Prompt
Every line from the line containing "html: <div>1961: The" through the end of the data is to be reproduced exactly, excluding pictures.
----- Provided data -----
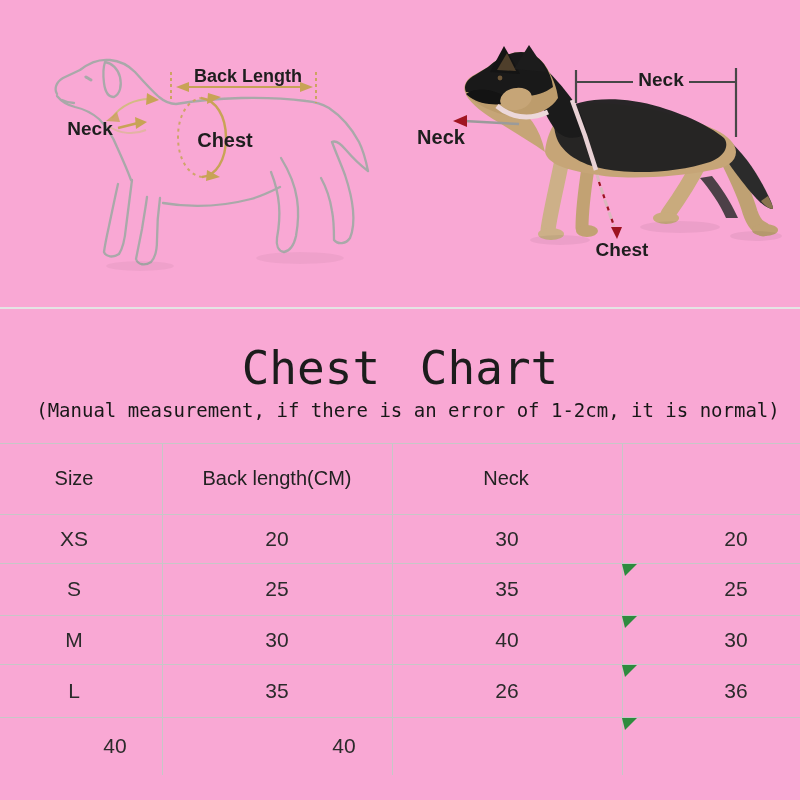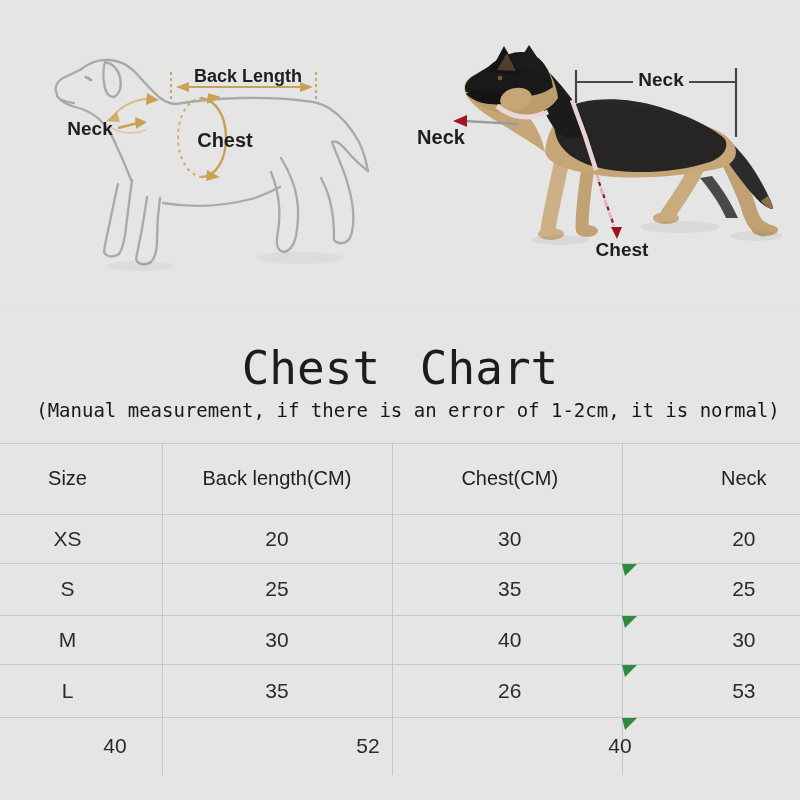"Back Length" #stage { background: #e5e5e5 -> #f9a8d4 }
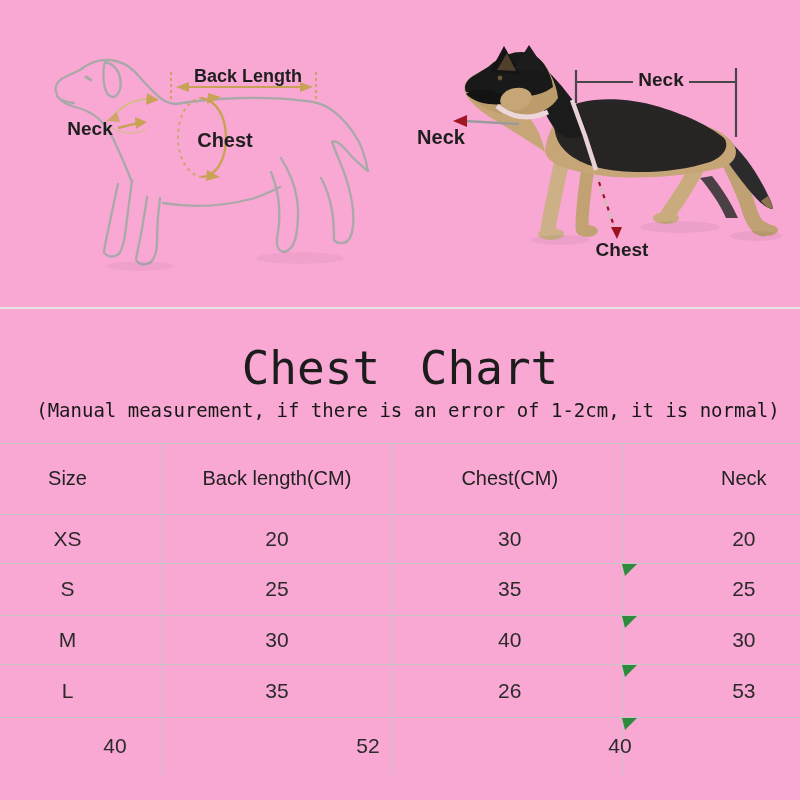"Size" .trow { gap: 23px -> none }
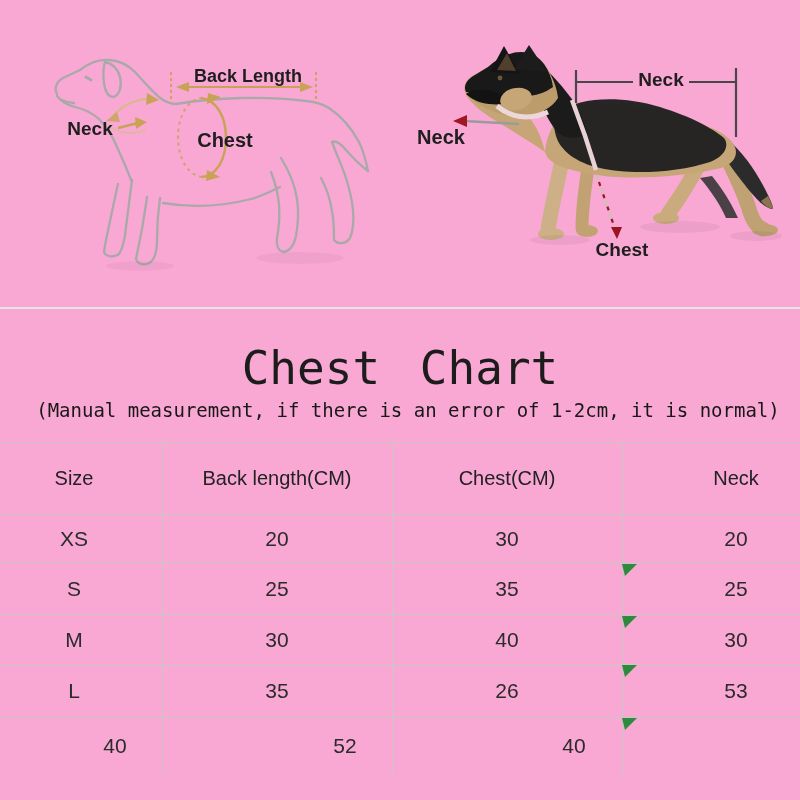"Chest(CM)" div.cell { html: <div>Chest(CM)</div> -> none }
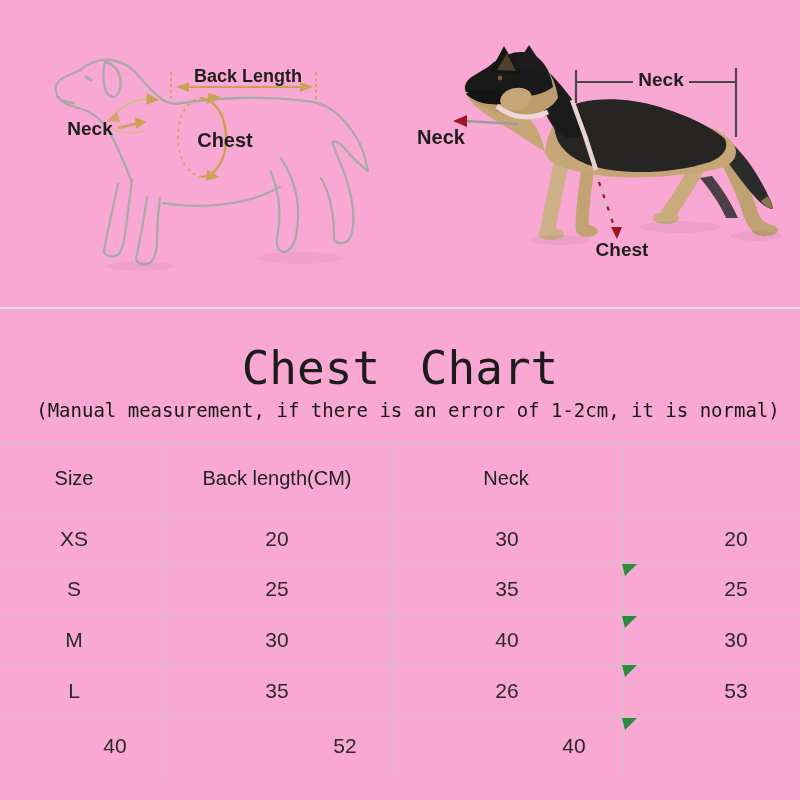"53" span { text: 53 -> 36 }
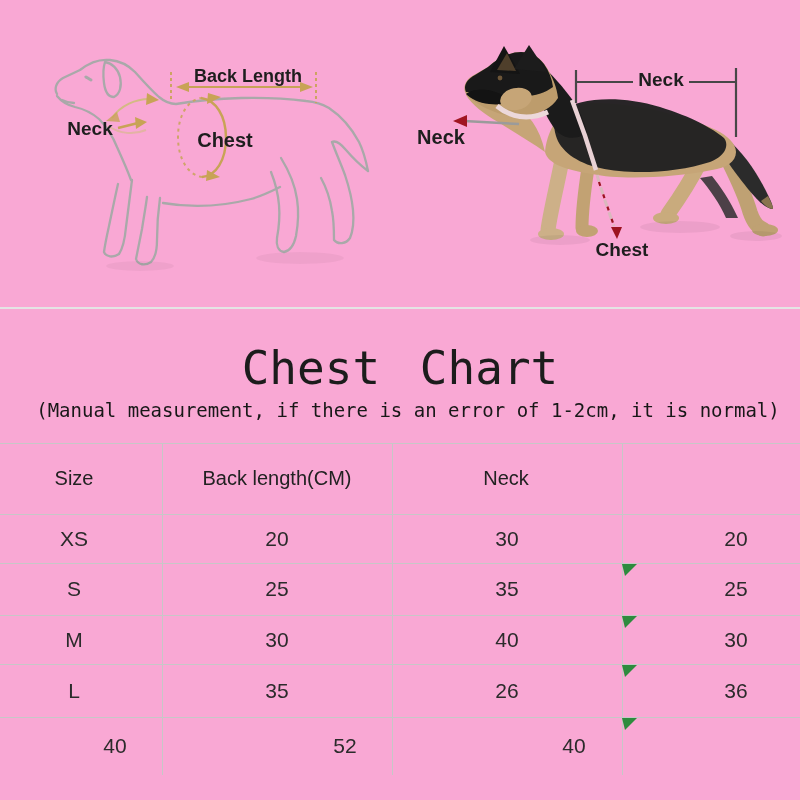"52" div.cell { html: <div>52</div> -> none }
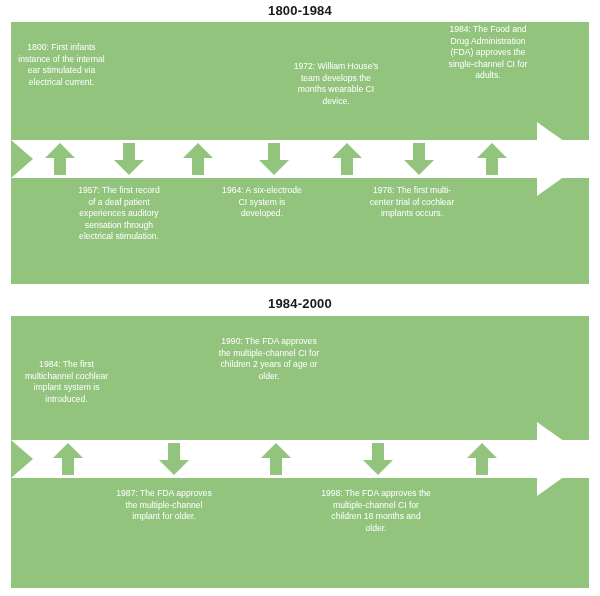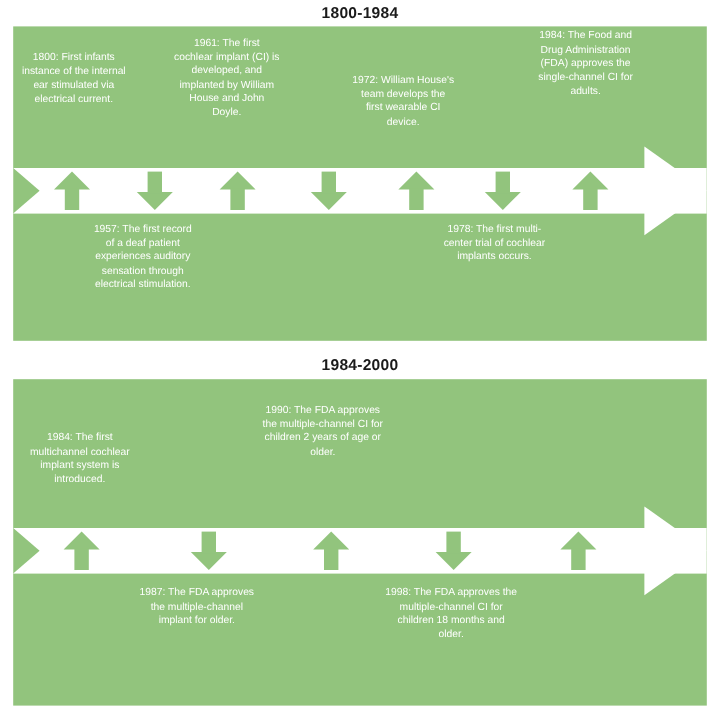"1961: The first cochlear implant" div.event { html: <div>1961: The first cochlear implant (CI) is developed, and implanted by William House and John Doyle.</div> -> none }
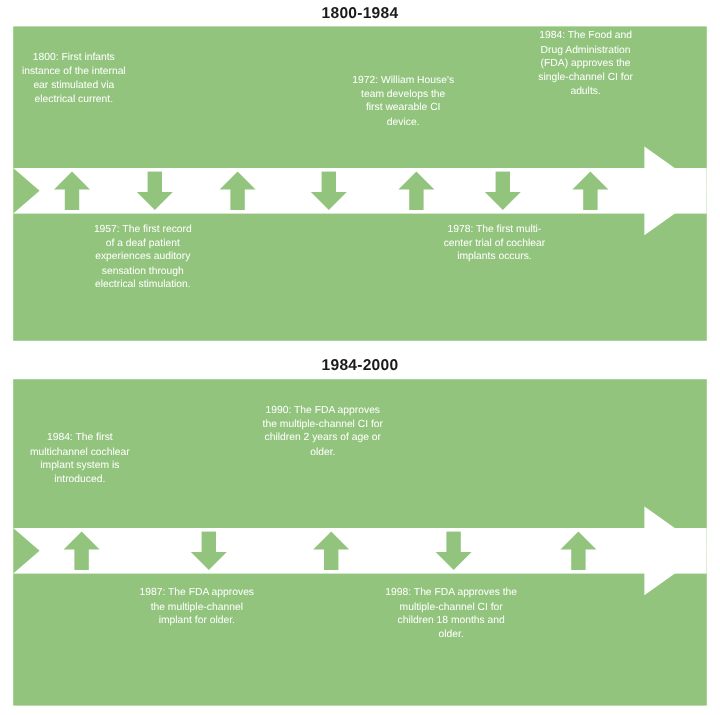"1972: William House's team develops" div.event { text: first -> months }
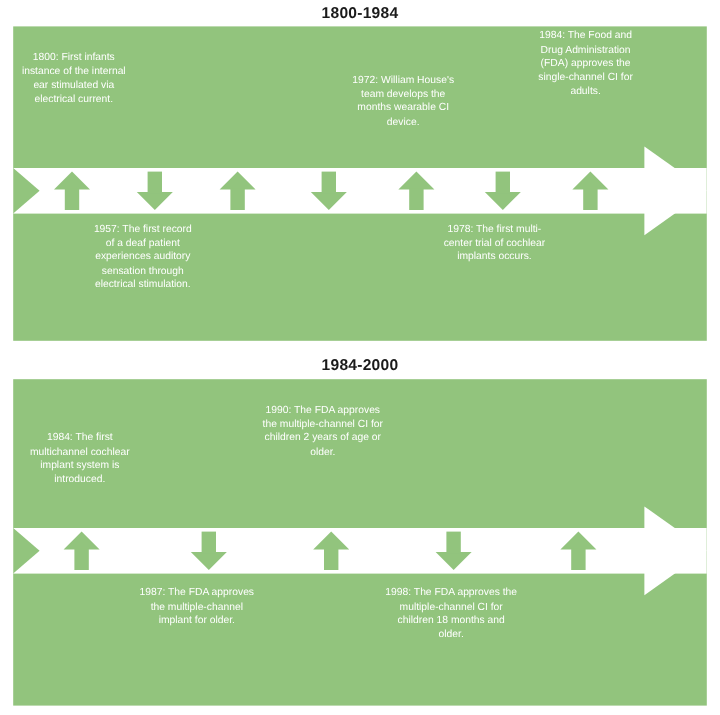"1964: A six-electrode CI system" div.event { html: none -> <div>1964: A six-electrode CI system is developed.</div> }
-----
Exercise result
"1961: The first cochlear implant" div.event { html: <div>1961: The first cochlear implant (CI) is developed, and implanted by William House and John Doyle.</div> -> none }
"1972: William House's team develops" div.event { text: first -> months }
"1964: A six-electrode CI system" div.event { html: none -> <div>1964: A six-electrode CI system is developed.</div> }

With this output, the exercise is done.